This post is part of a virtual book tour organized by Goddess Fish Promotions. Brenda Marie Smith will be awarding a $50 Amazon or Barnes and Noble GC to a randomly drawn winner via rafflecopter during the tour. Click on the tour banner to see the other stops on the tour.

Settings for Stories are Critical

The setting for a novel can be as important as any character. Climate, weather, and culture will affect character behavior every day; it can even influence their dispositions and moods.

Imagine, for instance, that you’re living through an apocalypse in Texas with no electricity. How will you feel when the temperature reaches one hundred degrees day after day and only falls to eight-five at night? You have to work long hours in the blistering sun to grow food that withers in the heat. You have no air conditioners; you don’t even have a fan except one you power with your hand. You are short on water so you can’t sufficiently hydrate yourself or dunk your head in a bucket to cool down. You need that water for drinking and cooking and fighting germs. The circumstances would make me pretty darned cranky or despondent—or both.
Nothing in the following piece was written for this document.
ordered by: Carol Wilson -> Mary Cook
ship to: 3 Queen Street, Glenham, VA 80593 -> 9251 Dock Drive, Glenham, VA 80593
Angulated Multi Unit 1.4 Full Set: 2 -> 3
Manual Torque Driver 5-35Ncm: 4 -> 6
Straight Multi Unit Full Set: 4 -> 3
But if you were in a similar situation in, say, northern Canada in the winter, character concerns would be entirely different—trying to stay warm, melting snow for your water, a short growing season for your crops. When the snows melt, you might have too much water on your hands.

Or if you lived somewhere that didn’t have electricity and running water to begin with, you might not be affected at all by a solar pulse that fries the grid and causes the cars to no longer run. On an island paradise, you might not even care.
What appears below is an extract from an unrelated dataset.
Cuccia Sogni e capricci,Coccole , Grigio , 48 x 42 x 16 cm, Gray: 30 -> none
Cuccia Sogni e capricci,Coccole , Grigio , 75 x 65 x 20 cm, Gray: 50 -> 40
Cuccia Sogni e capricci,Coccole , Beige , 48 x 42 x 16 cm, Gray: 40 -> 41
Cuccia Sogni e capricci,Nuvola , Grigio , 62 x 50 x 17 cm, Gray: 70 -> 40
Setting is critical to your story. Many authors travel to the locales where they set their novels, and that’s a wonderful practice, if you are able and can afford it. I’m partly disabled, though, so I can’t travel. Luckily, I’ve lived a lot of different places in the past and have traveled to others, so I can set my stories in times and places I’m already familiar with.

Long ago, I lived in western Louisiana for a year and in Baton Rouge for another. I set my first novel there, Something Radiates. Louisiana is a great place for a paranormal thriller or Gothic horror, with the lush swamps and bayous; the long-legged birds and alligators; the mosquitoes so thick and slow you can wipe them off your arms; the Spanish moss dripping from the trees; the regular threat of hurricanes and tropical storms; the damp, sweltering air carrying the scent of magnolia and wisteria. It’s a beautiful, mysterious, and tragic land. In the book, the characters travel across Texas to Oklahoma City—a trip I’ve made a hundred times—and on to Boulder, Colorado, and a cave in the mountains where I’d once camped out.

For If Darkness Takes Us and its standalone sequel, If the Light Escapes (which comes out this August 24th), I set the novel in an altered version of my own neighborhood in South Austin, Texas. I did this because the drought here at the time, and the raging wildfires nearby, were part of what spurred me to write the story.

But I moved the creek that is east of my subdivision to the west next to the railroad tracks. I shoved the whole neighborhood one block to the east. I made all the yards and houses slightly bigger, with a lot of three-car garages. And, while I kept the names of the bigger streets, I changed the names of the residential ones. In the sequel, I ventured into another neighborhood a couple of miles east, but I moved things there as well, mainly a creek—seems to be a theme.

The advantages of using my own neighborhood were enormous. I’ve lived in Austin for forty years, and in this particular house for twenty-six of them. I know the climate, the weather, and the neighborhood well. I’m familiar with the mosquitoes and fire ants that will take over if you don’t regularly spray for them—organically, of course. I’ve seen forty winters here, where the outdoor temperatures can go back and forth from freezing to hot every few days. I’m used to getting big rainstorms in the spring, sometimes flooding rains that cause a great deal of damage. And hailstorms, which can ruin your roof and knock dents in your cars, can also flatten crops you’re trying to grow.

And then there are Texas summers, which usually start in April and last until mid-October. When the rain stops in mid-summer and the temps can reach 112, the grass dies, the trees struggle, and the creeks dry up, as do many wells and springs. Texas is a great setting for an apocalypse. It almost is one already, although things are fairly lush in Austin compared to western parts of the state.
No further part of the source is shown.